→ EXERCISE DIRECTIONS
Transcription, pictures excluded: write out the data below exactly.

(User interface change data)
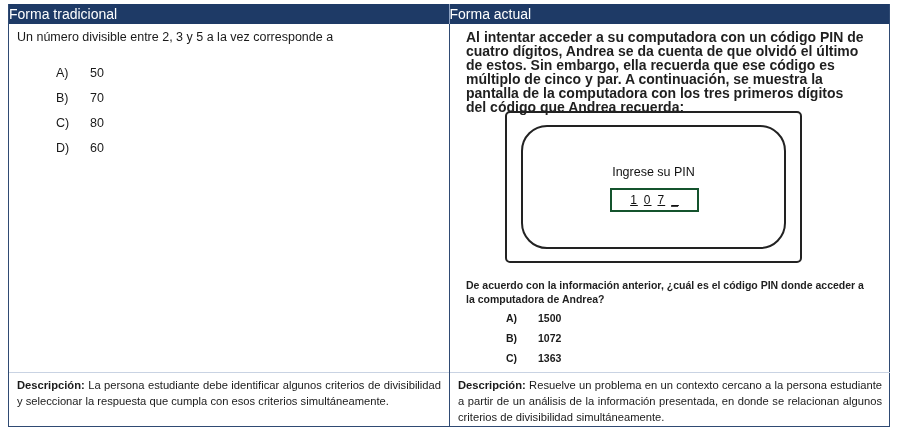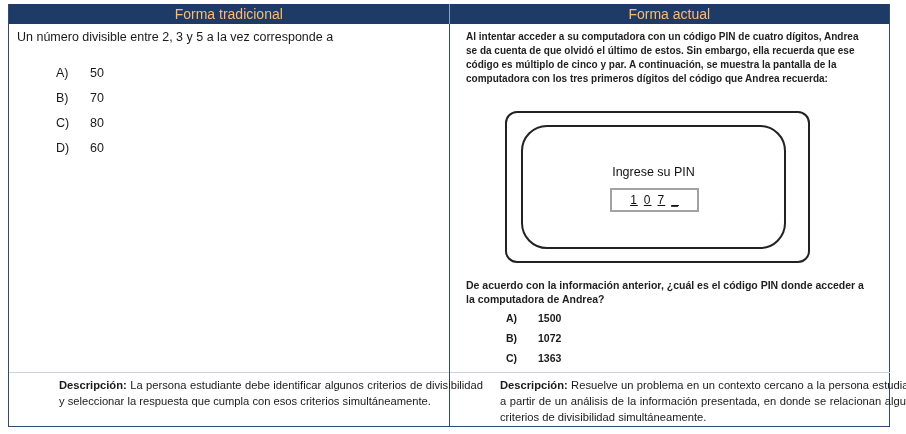"Forma tradicional" .hcell { color: #fdba74 -> #ffffff; text-align: center -> left }
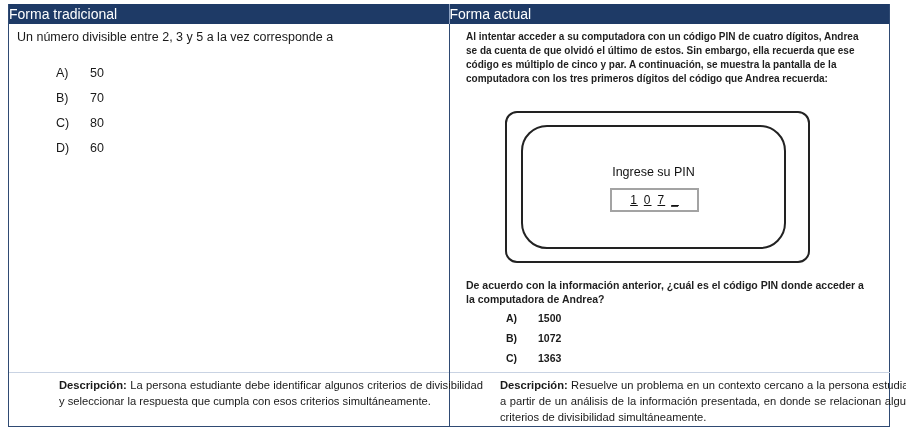"Al intentar acceder a su" .rtext { font-size: 10px -> 14px }
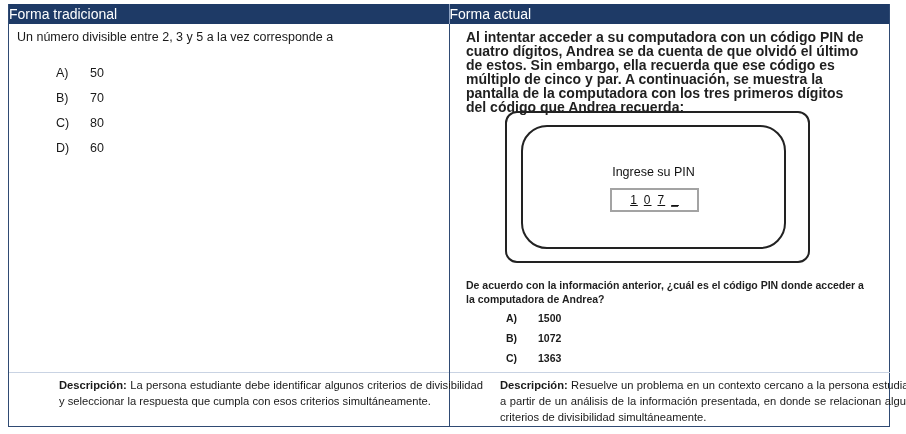"Ingrese su PIN" .device { border-radius: 12px -> 5px; padding-left: 8px -> none }
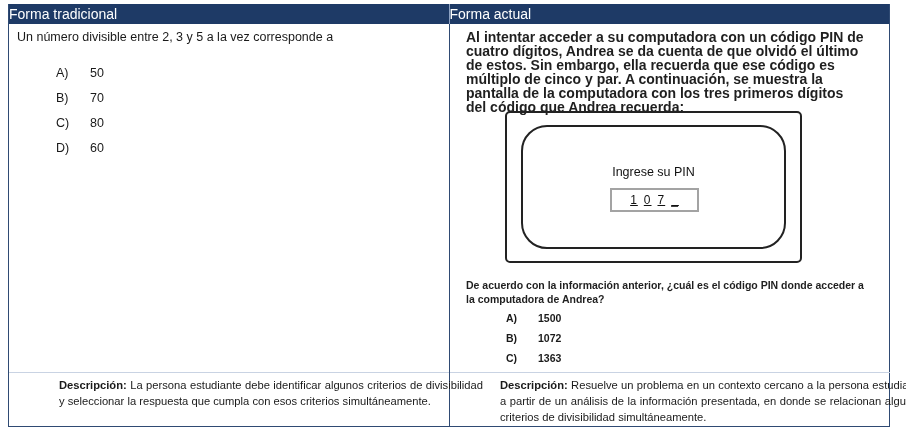"1 0 7 _" .pinbox { border: 2px solid #a3a3a3 -> 2px solid #14532d }
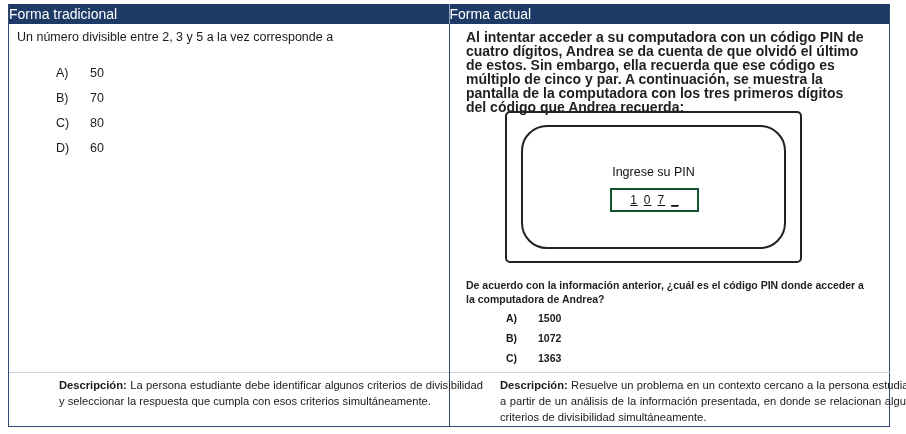"Descripción: La persona estudiante debe" .desc { margin-left: 42px -> none }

→ TASK ANSWER
"Forma tradicional" .hcell { color: #fdba74 -> #ffffff; text-align: center -> left }
"Al intentar acceder a su" .rtext { font-size: 10px -> 14px }
"Ingrese su PIN" .device { border-radius: 12px -> 5px; padding-left: 8px -> none }
"1 0 7 _" .pinbox { border: 2px solid #a3a3a3 -> 2px solid #14532d }
"Descripción: La persona estudiante debe" .desc { margin-left: 42px -> none }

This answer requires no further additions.